The Boss (1/10)
by Tony Medley
Runtime 90 minutes.
Not for children.
This threatens to
give nepotism a bad name. Melissa McCarthy gave her husband, Ben Falcone,
his first directing gig with the deplorable Tammy (2014) that was
worse than awful, clearly the worst thing Melissa has ever done. Falcone
admits that “We’re not very far removed from having to take any job that
we can find…” Well, speak for yourself, Ben. You’re lucky you have a
superstar wife, who can continue to bring in the bacon with talented
filmmakers.
But Melissa is going
to have to realize that a lot of her success depends not on her talent
alone, but on good material and working with good people. Junk like
Tammy and this (which was also written by Falcone and McCarthy) just
does not cut it.
In this, McCarthy
plays a crude, profane business woman who has gone to jail and come out
with nothing. When she tries to get back in the game she discovers that
everyone hates her. She prevails upon Kristen Bell, who also does not
like her, to allow her to live with Kristen and her daughter, Ella
Anderson, for a while, and things go from bad to worse.
This is bubbling over
with hackneyed story lines, like the little girl who is sophisticated
and wise beyond her years. I’m getting sick of that character, the 13
year old child who is the adult and the adults who are children, that is
appearing in more and more movies nowadays.
The so-called humor
is basically limited to frank discussions of men performing sex acts on
other men. The two Chardonnay females sitting next to me were rollicking
in laughter every time McCarthy discussed this. Sorry, but shocking,
frank discussions of sex acts, that would never have found their way
into films back in the good old days of the ‘30s-‘50s when F-bombs and
tawdry language were verboten, are neither funny nor humorous and are
inadequate substitutes for actual humor. And I am, frankly, sick to
death of hearing women mouth F-bombs. If they think that developing foul
mouths is what women’s liberation is all about, they are sadly mistaken.

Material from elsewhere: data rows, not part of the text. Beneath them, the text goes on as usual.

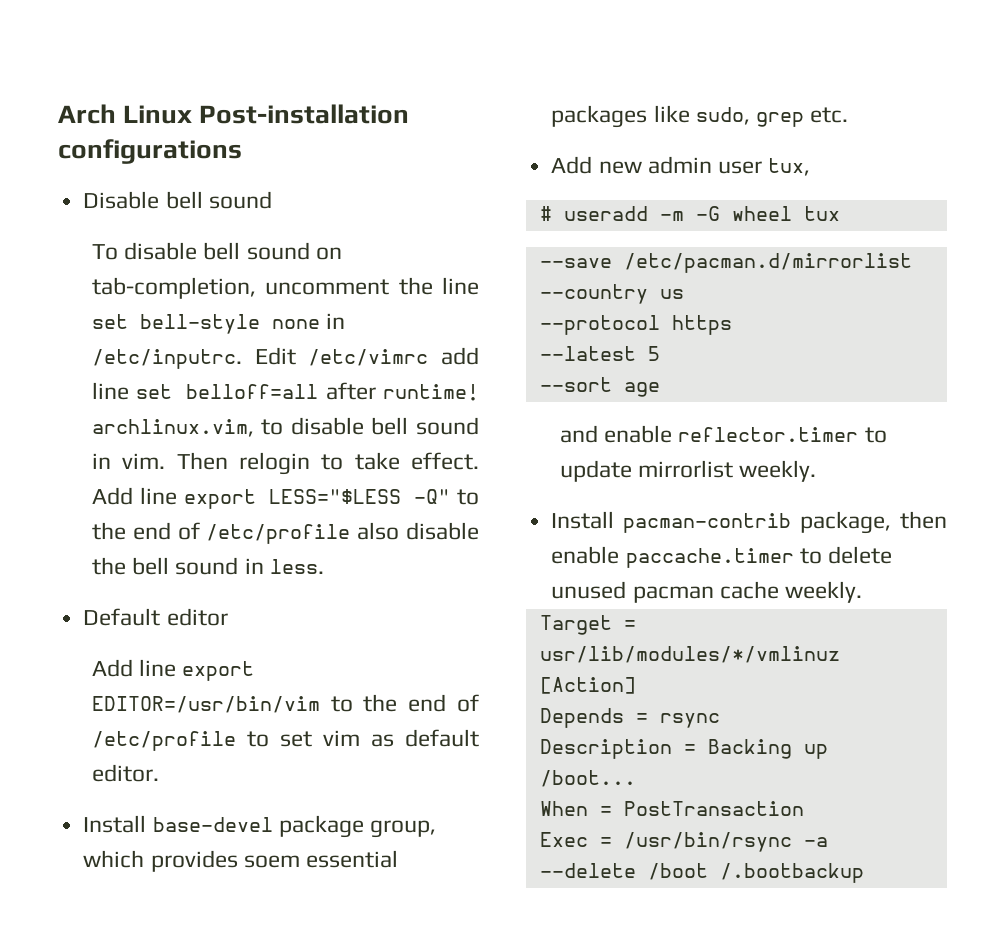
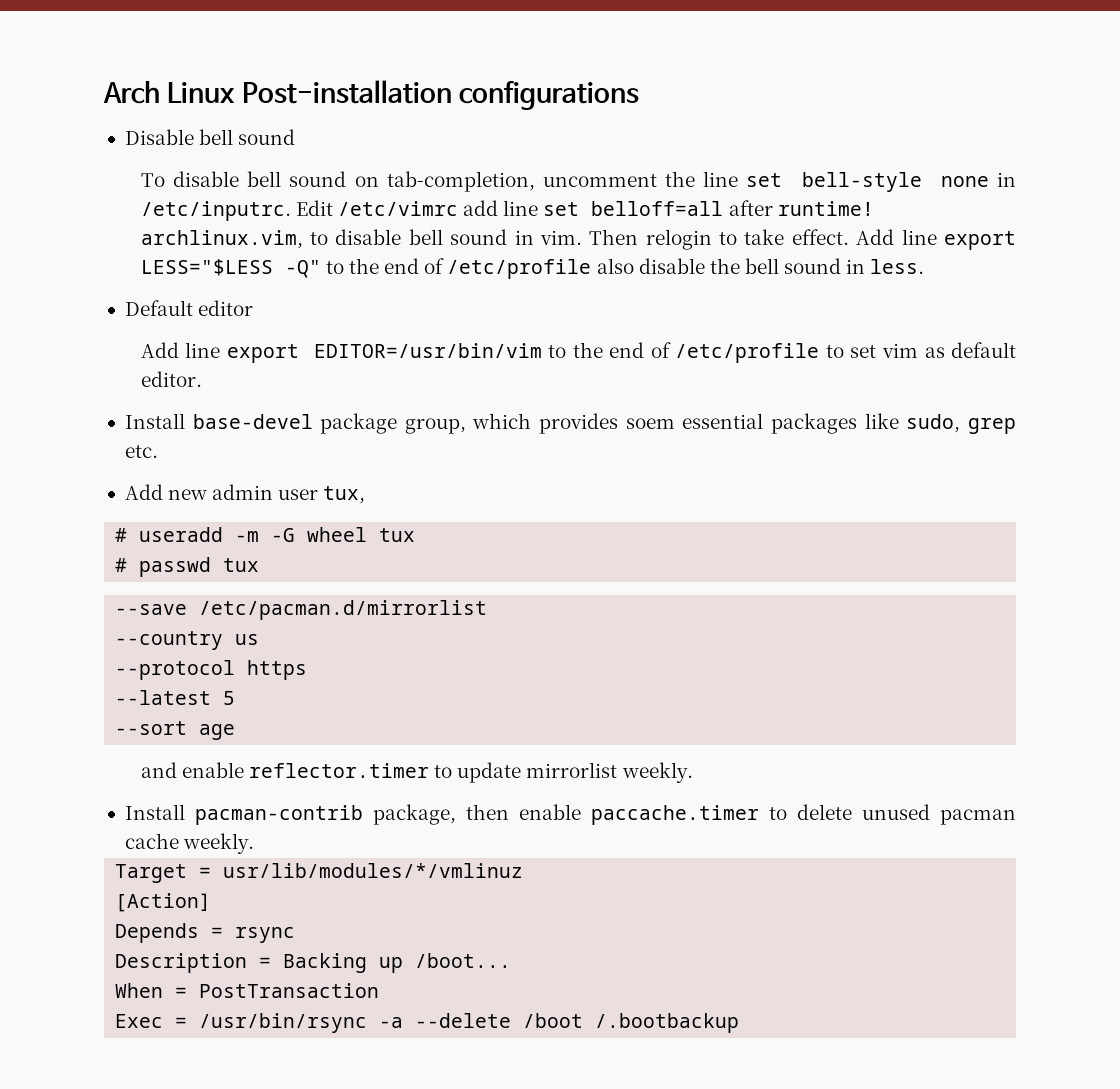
+ # passwd tux

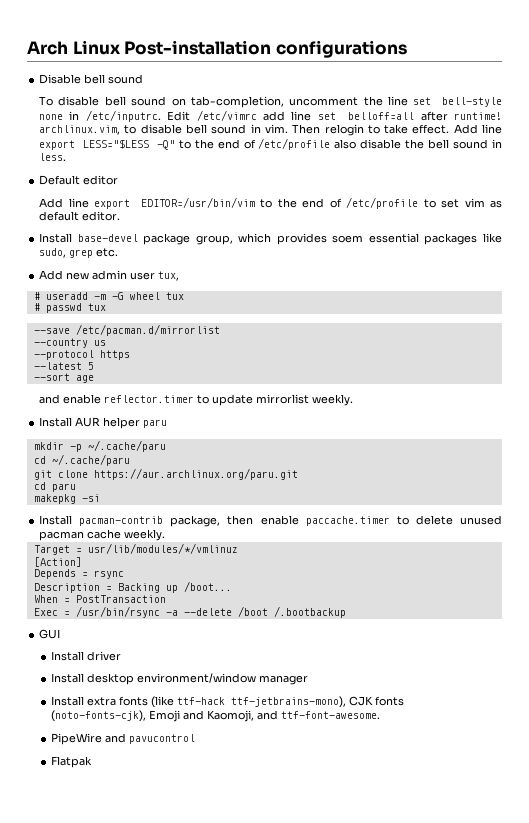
+ Install AUR helper paru
+ mkdir -p ~/.cache/paru
+ cd ~/.cache/paru
+ git clone https://aur.archlinux.org/paru.git
+ cd paru
+ makepkg -si
+ GUI
+ Install driver
+ Install desktop environment/window manager
+ Install extra fonts (like ttf-hack ttf-jetbrains-mono), CJK fonts (noto-fonts-cjk), Emoji and Kaomoji, and ttf-font-awesome.
+ PipeWire and pavucontrol
+ Flatpak

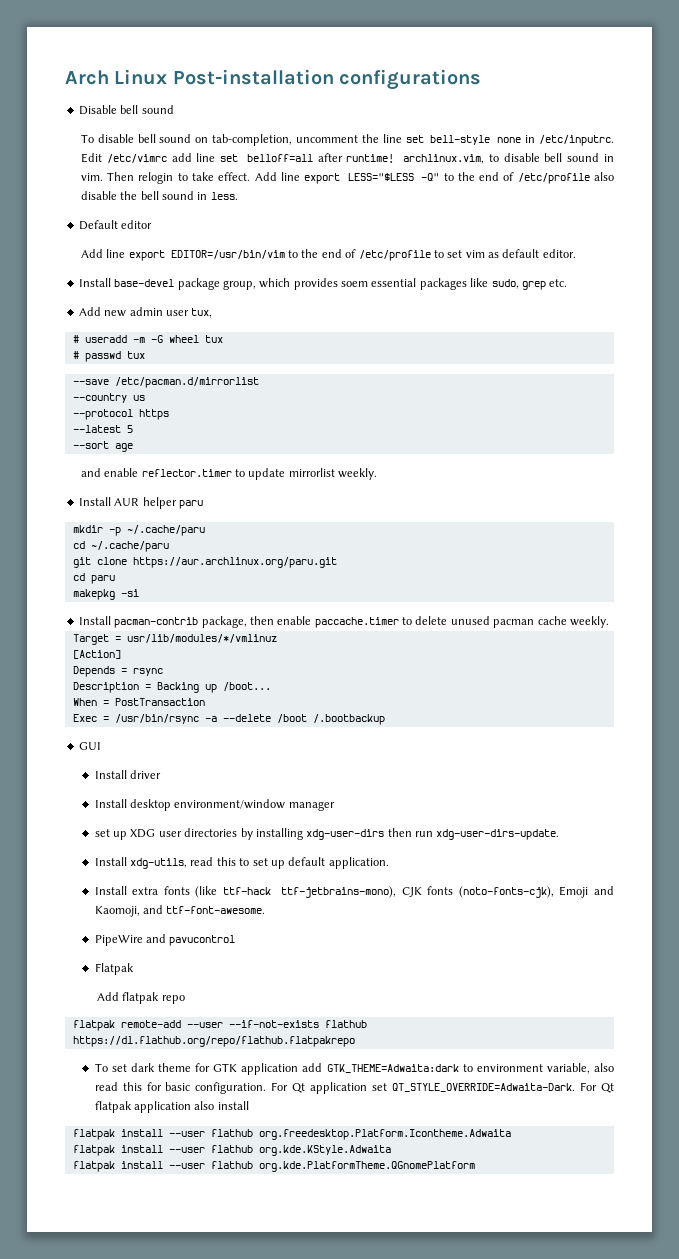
+ set up XDG user directories by installing xdg-user-dirs then run xdg-user-dirs-update.
+ Install xdg-utils, read this to set up default application.
+ Add flatpak repo
+ flatpak remote-add --user --if-not-exists flathub https://dl.flathub.org/repo/flathub.flatpakrepo
+ To set dark theme for GTK application add GTK_THEME=Adwaita:dark to environment variable, also read this for basic configuration. For Qt application set QT_STYLE_OVERRIDE=Adwaita-Dark. For Qt flatpak application also install
+ flatpak install --user flathub org.freedesktop.Platform.Icontheme.Adwaita
+ flatpak install --user flathub org.kde.KStyle.Adwaita
+ flatpak install --user flathub org.kde.PlatformTheme.QGnomePlatform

Women are better than that. Men aren’t yet, but it does give men
something for which to aspire. But when you can neither write nor direct
with wit and style, that’s what you’re left with, a gift from Judd
Apatow, the patriarch of today’s vulgarians.
As I’ve said of other
movies like this, there’s good news and bad news. The good news is that
it’s only 90 minutes long; the bad news is that it is 90 minutes long.
I’ll close with a
personal note to Melissa. Forget writing, directing, and producing. Let
those be done by people with those talents. Stick with acting. That
worked for Cary Grant and Irene Dunne and the other comedians of
Hollywood past. It will work for you, too.